Web page edit records:
Start of Block
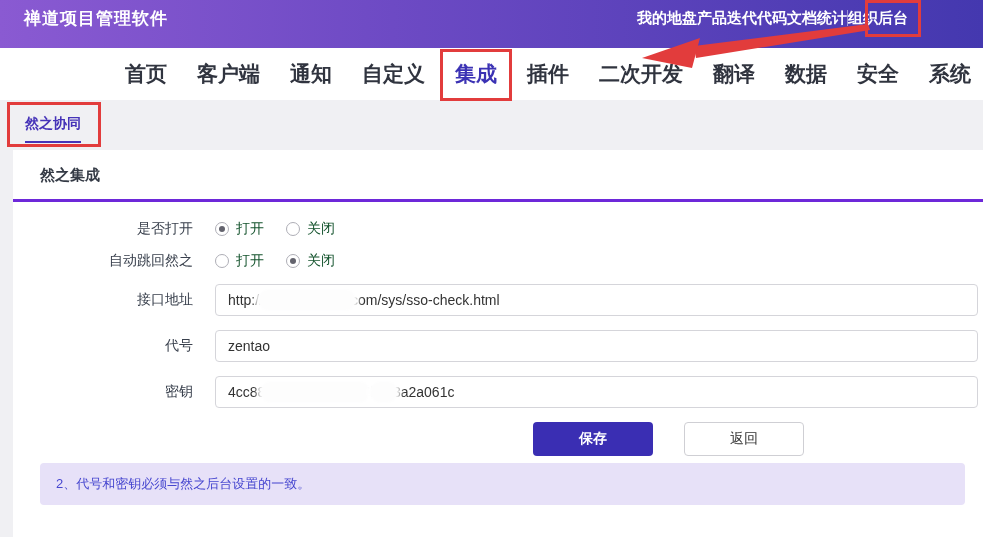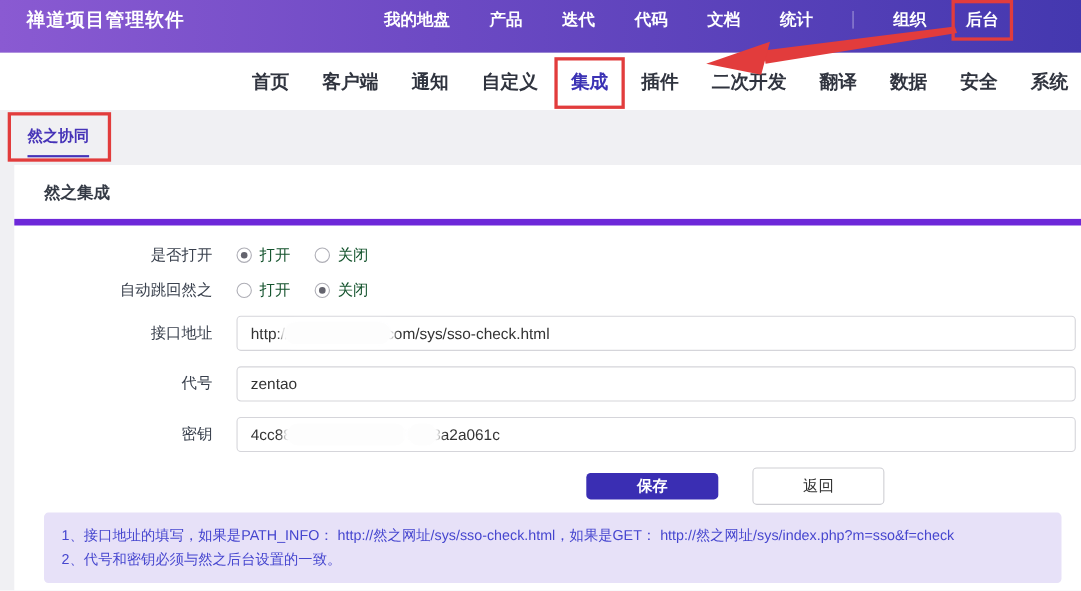--- a/index.html
+++ b/index.html
@@ -10,7 +10,7 @@
   .header { height:48px; background:linear-gradient(90deg,#8a5ad2 0%,#6d4ac4 40%,#4438af 100%);
             display:flex; align-items:center; padding:0 75px 12px 24px; }
   .brand { color:#fff; font-size:17px; font-weight:bold; letter-spacing:1px; }
-  .hnav { margin-left:auto; display:flex; align-items:center; gap:36px; }
+  .hnav { margin-left:auto; display:flex; align-items:center; }
   .hnav .hitem { color:#fff; font-size:15px; font-weight:bold; cursor:pointer; position:relative; white-space:nowrap; }
   .hdivider { width:1px; height:16px; background:rgba(255,255,255,.45); }
   .anno-box { position:absolute; border:3px solid #e23c3c; pointer-events:none; z-index:40; }

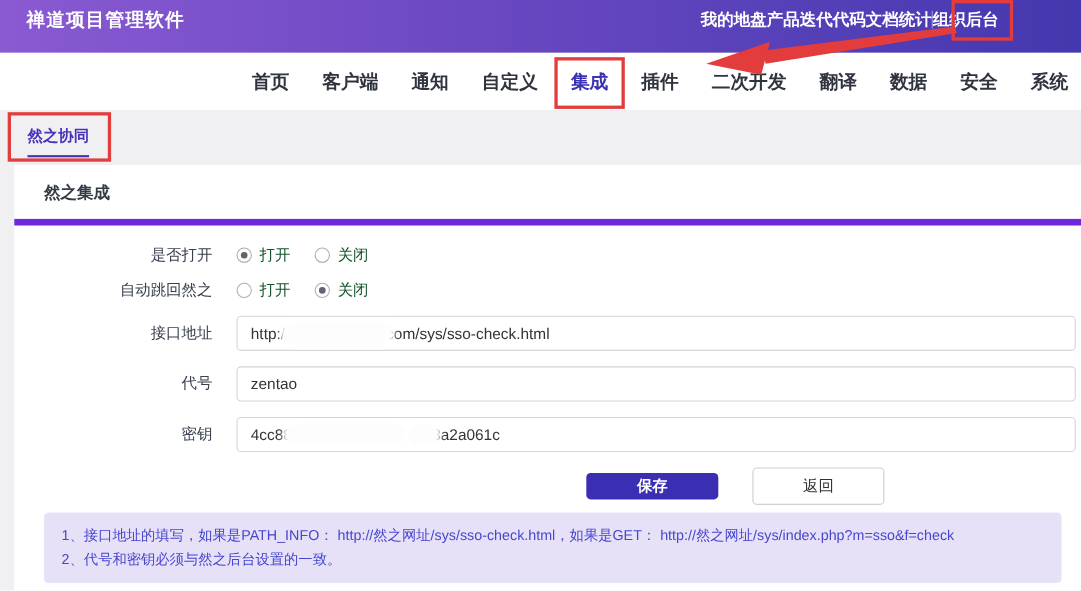--- a/index.html
+++ b/index.html
@@ -19,7 +19,7 @@
   
   .subnav { height:52px; background:#fff; display:flex; align-items:center; justify-content:flex-end;
             gap:30px; padding-right:12px; }
-  .subnav .sitem { color:#30343f; font-size:17px; font-weight:600; cursor:pointer; position:relative; white-space:nowrap;text-align:right; }
+  .subnav .sitem { color:#30343f; font-size:21px; font-weight:600; cursor:pointer; position:relative; white-space:nowrap;text-align:right; }
   .subnav .sitem.active { color:#3b32b4; }
   .anno-integration { inset:-11px -15px -13px -15px; }
 

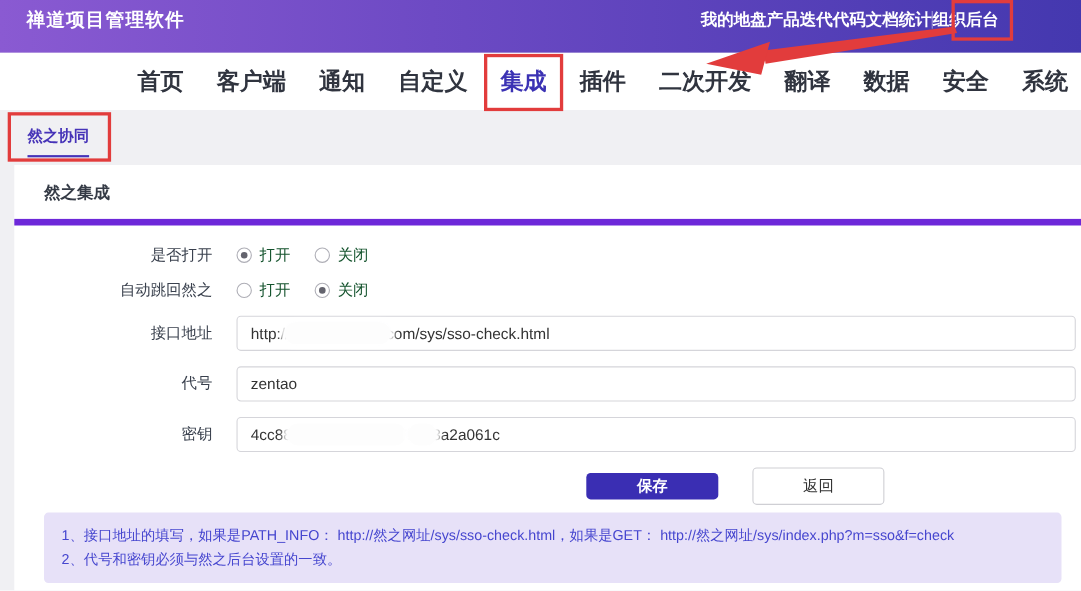--- a/index.html
+++ b/index.html
@@ -32,7 +32,7 @@
   
   .panel { position:absolute; left:13px; right:0; top:150px; bottom:0; background:#fff; }
   .panel-heading { padding:16px 0 14px 27px; font-size:15px; font-weight:bold; color:#353b46;
-                   border-bottom:6px solid #6d28d9; }
+                   border-bottom:3px solid #6d28d9; }
   .form { padding-top:18px; }
   .frow { display:flex; align-items:center; margin-bottom:14px; }
   .frow.inputrow { }

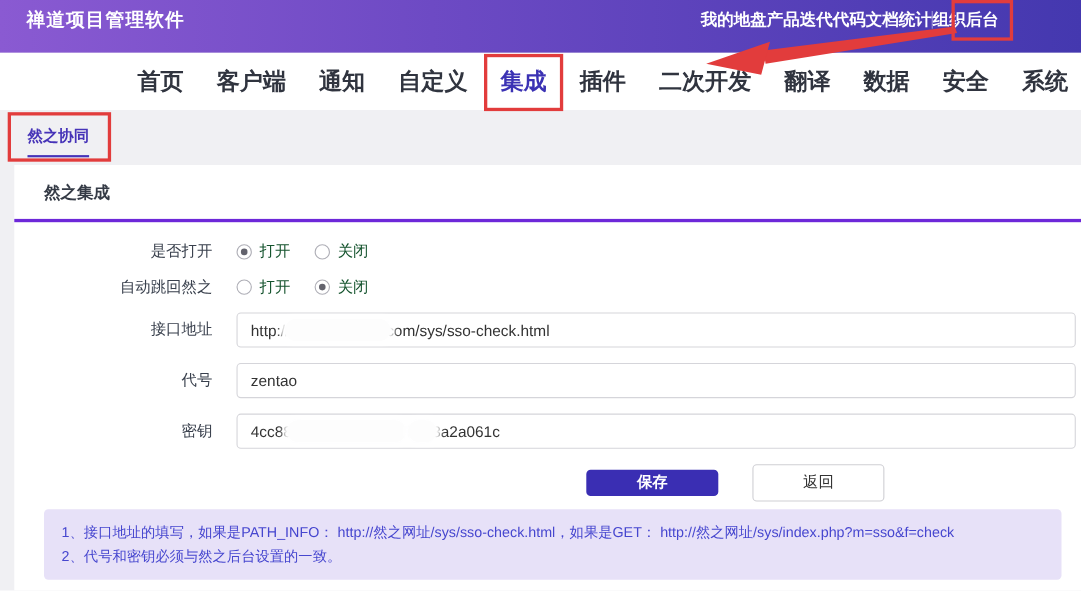--- a/index.html
+++ b/index.html
@@ -53,7 +53,7 @@
   .ghost { color:#9a9aa2; opacity:.55; position:relative; z-index:1; margin:0 -3px; }
 
   .btnrow { display:flex; align-items:center; margin:12px 0 0 520px; height:34px; }
-  .btn-save { width:120px; height:24px; background:#3a2eb3; color:#fff; border:none; border-radius:4px;
+  .btn-save { width:120px; height:34px; background:#3a2eb3; color:#fff; border:none; border-radius:4px;
               font-size:14px; font-weight:bold; cursor:pointer; font-family:inherit; }
   .btn-back { width:120px; height:34px; margin-left:31px; background:#fff; color:#333;
               border:1px solid #cfcfd4; border-radius:4px; font-size:14px; cursor:pointer; font-family:inherit; }

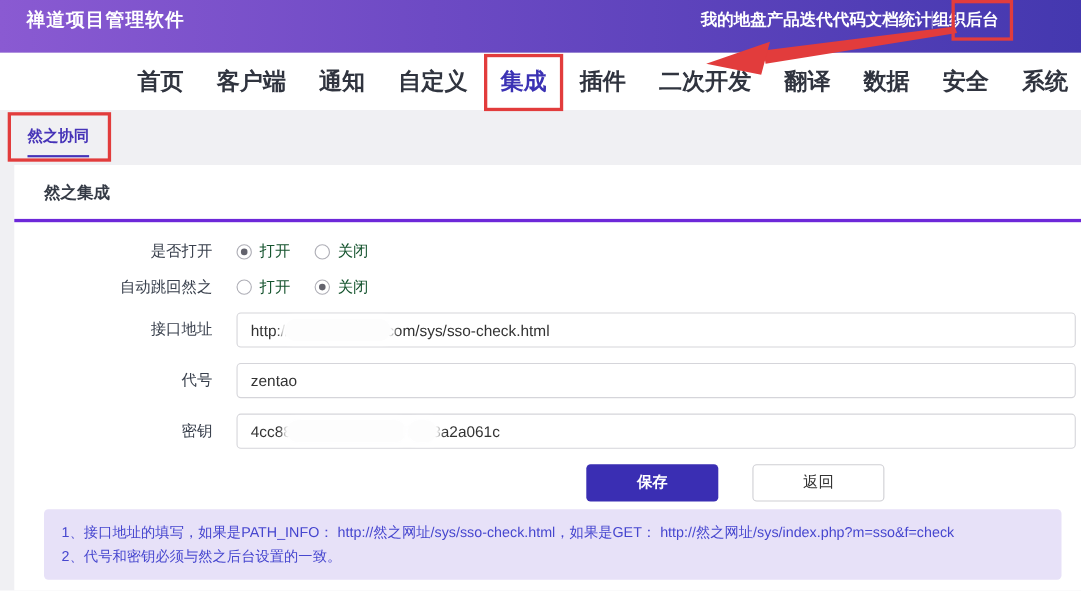--- a/index.html
+++ b/index.html
@@ -175,7 +175,6 @@
     </div>
 
     <div class="notes">
-      <div class="note-line">1、接口地址的填写，如果是PATH_INFO： http://然之网址/sys/sso-check.html，如果是GET： http://然之网址/sys/index.php?m=sso&amp;f=check</div>
       <div class="note-line">2、代号和密钥必须与然之后台设置的一致。</div>
     </div>
   </div>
End of Block
● TASK ITEM: If a line of the records includes the string "position", copy it out.

● WRITTEN RESPONSE:
   .hnav .hitem { color:#fff; font-size:15px; font-weight:bold; cursor:pointer; position:relative; white-space:nowrap; }
   .anno-box { position:absolute; border:3px solid #e23c3c; pointer-events:none; z-index:40; }
-  .subnav .sitem { color:#30343f; font-size:17px; font-weight:600; cursor:pointer; position:relative; white-space:nowrap;text-align:right; }
+  .subnav .sitem { color:#30343f; font-size:21px; font-weight:600; cursor:pointer; position:relative; white-space:nowrap;text-align:right; }
   .panel { position:absolute; left:13px; right:0; top:150px; bottom:0; background:#fff; }
   .ghost { color:#9a9aa2; opacity:.55; position:relative; z-index:1; margin:0 -3px; }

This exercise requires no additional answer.